Мы помолчали, рассматривая три фотографии, отпечатанные на очень плотной бумаге. Тело Гектора на ровном черном фоне - мне знакомы эти большие рулоны ватмана всевозможных оттенков, которыми пользуются фотографы, чтобы изолировать свою модель, подобно насекомому, наколотому на булавку в коробке энтомолога, - как бы рассеченное отчетливыми границами между тенью и пятнами света от единственного мощного источника, застывшее в неподвижности, просматривалось, казалось, до костей, точно препарированное рукой паталогоанатома в анатомическом театре.
- Это, пожалуй, не совсем то, что называют "живым мгновением", пошутил я, пытаясь стряхнуть с себя чары - недобрые чары, - исходившие от этих снимков.
- Живая натура никогда мне особенно не удавалась, - согласилась Вероника. - А вы вспомните Поля Валери: "Истина нага, но под наготой есть живое мясо". Знаете, существуют две школы фотографов. Одни ловят кадр неожиданный, трогательный, страшный. Их можно встретить в городах и деревнях, в толпе бастующих и на полях сражений, они колесят повсюду в погоне за сиюминутными сценками, мимолетными жестами, мерцающими мгновениями, которые - все до единого - служат иллюстрацией убийственной ничтожности удела человеческого: мы вышли из небытия и обречены вновь туда вернуться.
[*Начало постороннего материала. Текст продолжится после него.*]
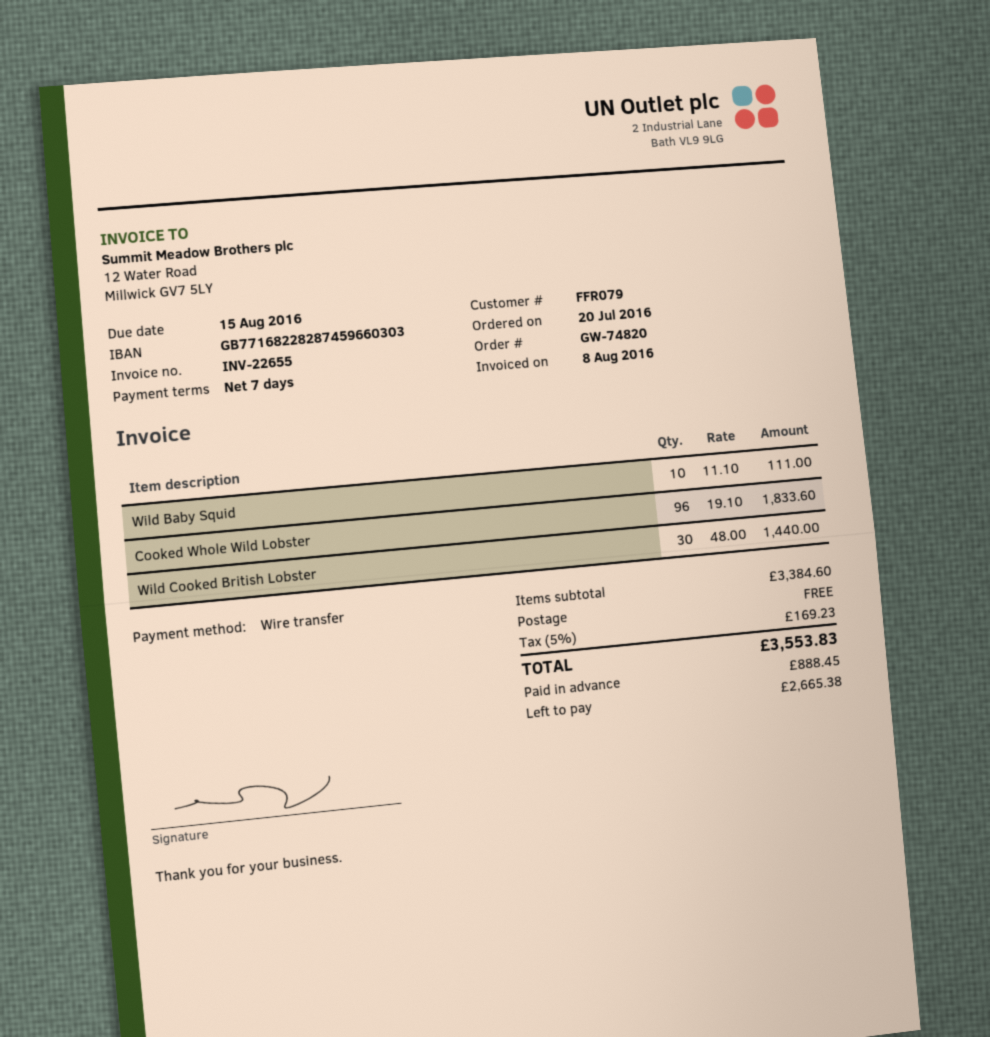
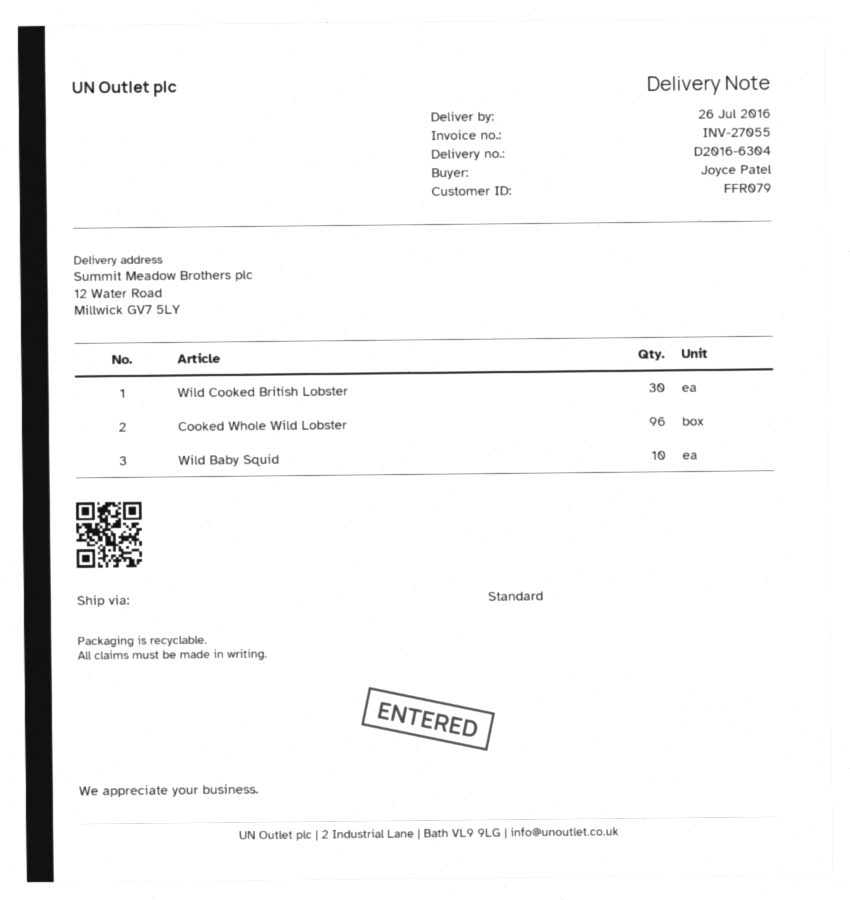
invoice number: INV-22655 -> INV-27055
Так вот, лучшие из них сегодня - Брассай, Картье-Брессон, Дуано, Вильям Клейн. Но есть и другое течение, его родоначальник - Эдвард Вестон. Это школа продуманного, рассчитанного, неподвижного кадра, когда фотоаппарат ловит не мгновение, но вечность. Среди ее представителей можно назвать Дени Бриа, вы, может быть, видели его здесь: с бородой и в очках, похож на Хемингуэя. Он безвыездно живет в Любероне и вот уже двадцать лет фотографирует только растения. А сказать вам, кто его злейший враг?
- Кто же?
- Ветер! Ветер, который колышет цветы.
- И он поселился в этом краю мистралей!
- Школа неподвижного кадра охватывает четыре области - это портрет, обнаженная натура, натюрморт и пейзаж.
- С одной стороны - живое мгновение, с другой - натюрморт, мертвая натура. Мне, право, хочется скаламбурить и сказать: живая натура и мертвое мгновение.
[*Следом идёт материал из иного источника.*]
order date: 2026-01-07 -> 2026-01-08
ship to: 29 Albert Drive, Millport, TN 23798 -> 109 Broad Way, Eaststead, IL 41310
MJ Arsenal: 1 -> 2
- Это бы меня не смутило, - кивнула Вероника. - Меня интересует смерть, и это не праздный интерес. Все идет к тому, что я буду снимать в морге. Есть в мертвом теле - настоящем, так сказать, необработанном, не том, что аккуратненько уложено на кровать со скрещенными на груди руками, готовое безучастно принять окропление святой водой, - да, так вот, в мертвом теле есть достоверность... как бы это назвать... достоверность мрамора. Вы замечали: когда маленький ребенок не хочет, чтобы его уносили, - как он умеет стать тяжелым; откуда только берется в нем этот мертвый груз? Мне никогда не приходилось поднимать мертвое тело. Уверена, что если бы я попробовала, меня бы расплющило.
- Вы пугаете меня!
- Полноте, не смущайтесь, как девица! Мне просто смешно это новое ханжество, когда шарахяются от смерти и мертвых. Мертвые - повсюду, и в искусстве - в первую очередь. Вот, кстати! Скажите-ка точно - что такое искусство Возрождения? Ему можно дать немало определений. Но вот вам, на мой взгляд, лучшее: это открытие мертвого тела. Ни в античности, ни в средневековье не препарировали трупы. Греческая скульптура, безупречная с анатомической точки зрения, зиждется целиком на созерцании тела живого.
- Живое мгновение.
- Именно. Пракситель наблюдал атлетов в движении. По причинам религиозного порядка, или морального, или каким-либо еще, он никогда не вскрывал трупов. Надо было дождаться XVI века, и прежде всего - фламандца Андреаса Везалия, чтобы родилась настоящая анатомия. Это он первым осмелился препарировать мертвое тело. И с тех пор художники ринулись на кладбища. Почти вся обнаженная натура той эпохи отдает трупным духом. Не только манускрипты Леонардо да Винчи и Бенвенуто Челлини полны анатомических гравюр - во многих изображениях живого обнаженного тела угадывается, как наваждение, то самое мясо. Святой Себастьян Беноццо Гоццоли, фрески Луки Синьорелли в соборе Орвието походят на фигуры пляски смерти.
- Несколько неожиданный взгляд на эпоху Возрождения.
- В противоположность здоровому средневековью, Возрождение предстает эрой паталогии и страхов.